When I was young I had a serious case of chronic bronchitis and, ever since that year, cold weather makes my lungs act up: tight chest, difficulty breathing, high-pitched wheezing sounds.

Even the few times when I was able to get into a regular running habit, I’d give it up in the winter and have to start all over again in the spring (I only ran outdoors at the time).

I realize this specific situation isn’t why everyone hates running, but I think it’s something that many people can relate to. We all dislike running for our own reasons, but typically it’s because it’s uncomfortable or even painful for our bodies.

But I learned to love running, and you can too! But first, you should address the reasons you dislike it in the first place.

Below are a few reasons why most unenthused runners dislike the activity, and how you can cope with them.

Running hurts

As I just mentioned, many people complain when they begin running that the exercise physically hurts their bodies, resulting in cramps, soreness, shortness of breath, or even running injuries.

Some discomfort is completely normal if you aren’t a regular runner, though, so remember to stick with it to help your body adjust to the regimen. These uncomfortable feelings are telling you that your body is out of shape.
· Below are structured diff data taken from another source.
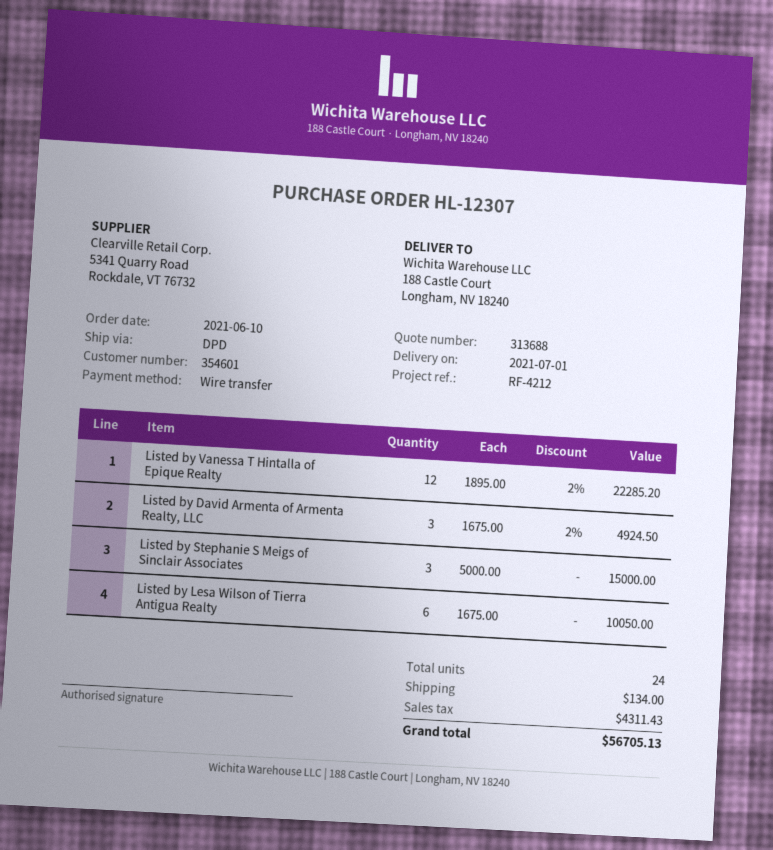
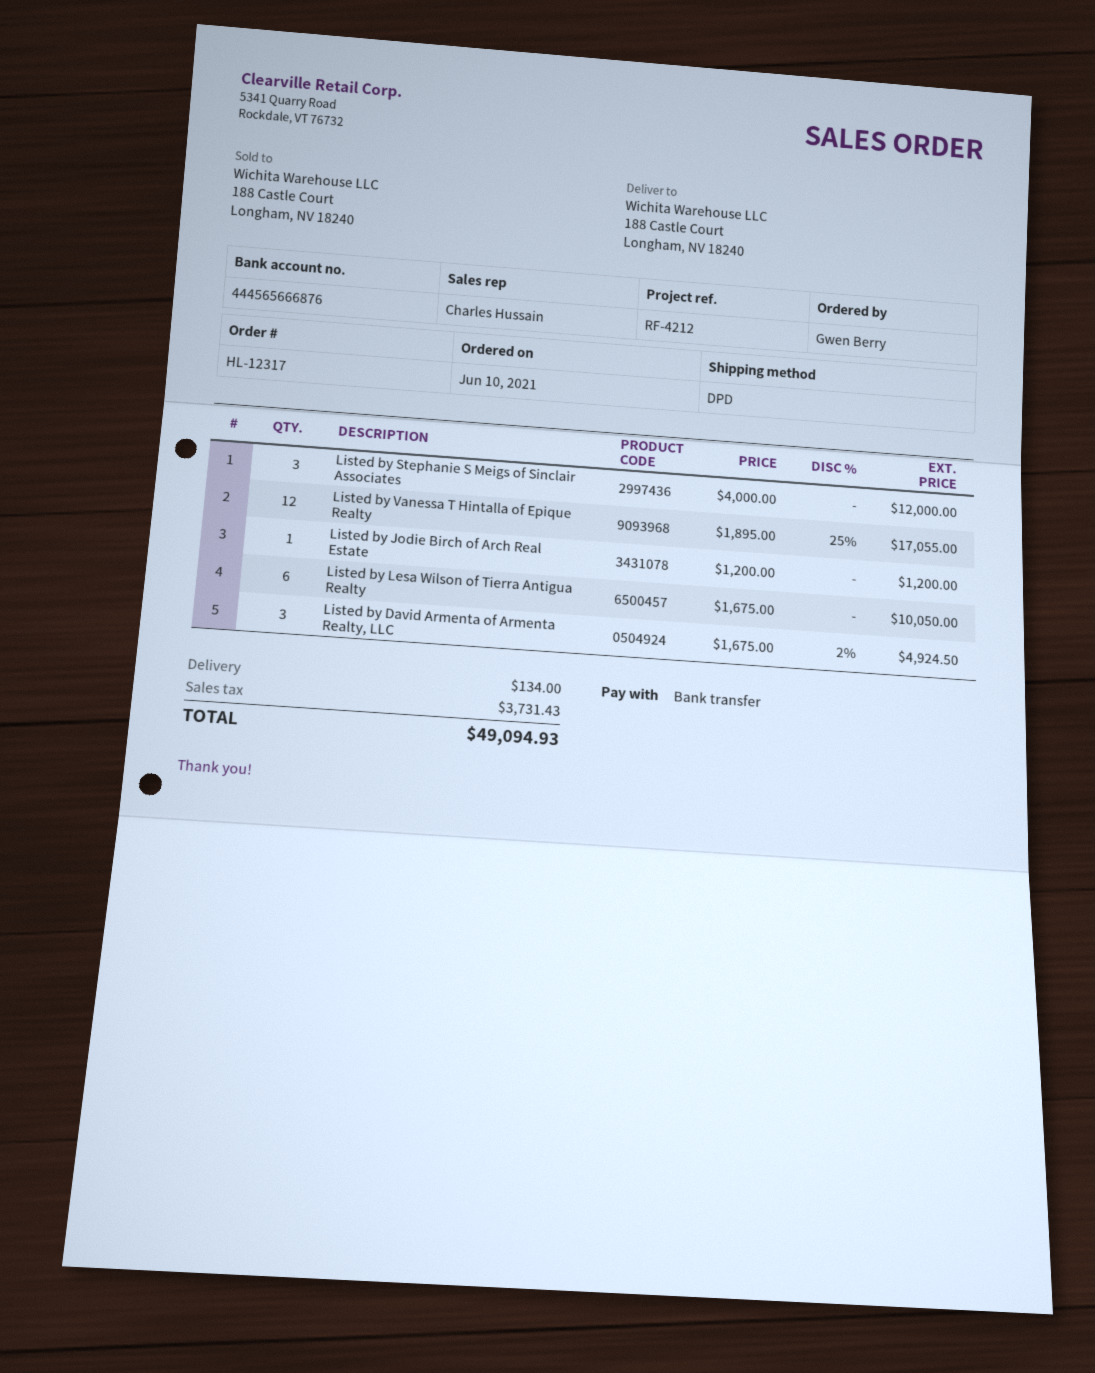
order number: HL-12307 -> HL-12317
Listed by Vanessa T Hintalla of Epique Realty: 12 x 1895.00 - 2% = 22285.20 -> 12 x 1895.00 - 25% = 17055.00
Listed by Stephanie S Meigs of Sinclair Associates: 3 x 5000.00 = 15000.00 -> 3 x 4000.00 = 12000.00
Listed by Jodie Birch of Arch Real Estate: none -> 1 x 1200.00 = 1200.00
tax: 4311.43 -> 3731.43
total: 56705.13 -> 49094.93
But once you get into a regular running habit – even if it’s only 10 or 15 minutes a day – you’ll feel your body adjusting to the activity and running will become easier.

[Jason’s note: this is SO true. Often by increasing the number of days that you run, you actually feel better. But if running is a novel activity, your body won’t adapt to it as quickly.]

Running takes too much time

Any exercise plan is going to require effort; there are simply no shortcuts when it comes to diet, fitness and regular exercise. In order to tailor your fitness plan to your own lifestyle, plan ahead. Ask yourself:

  • What time of day is best for you to run?
  • What is most conducive for your schedule?
  • When do you have the most energy?

When I was in college, my biggest mistake was trying to fit a morning jog in at 6:30 every day. I’d be so tired I could barely run, and I’d need a nap in the middle of the day to regain my energy. Early morning running definitely works for some people – I just had to accept that I wasn’t one of them.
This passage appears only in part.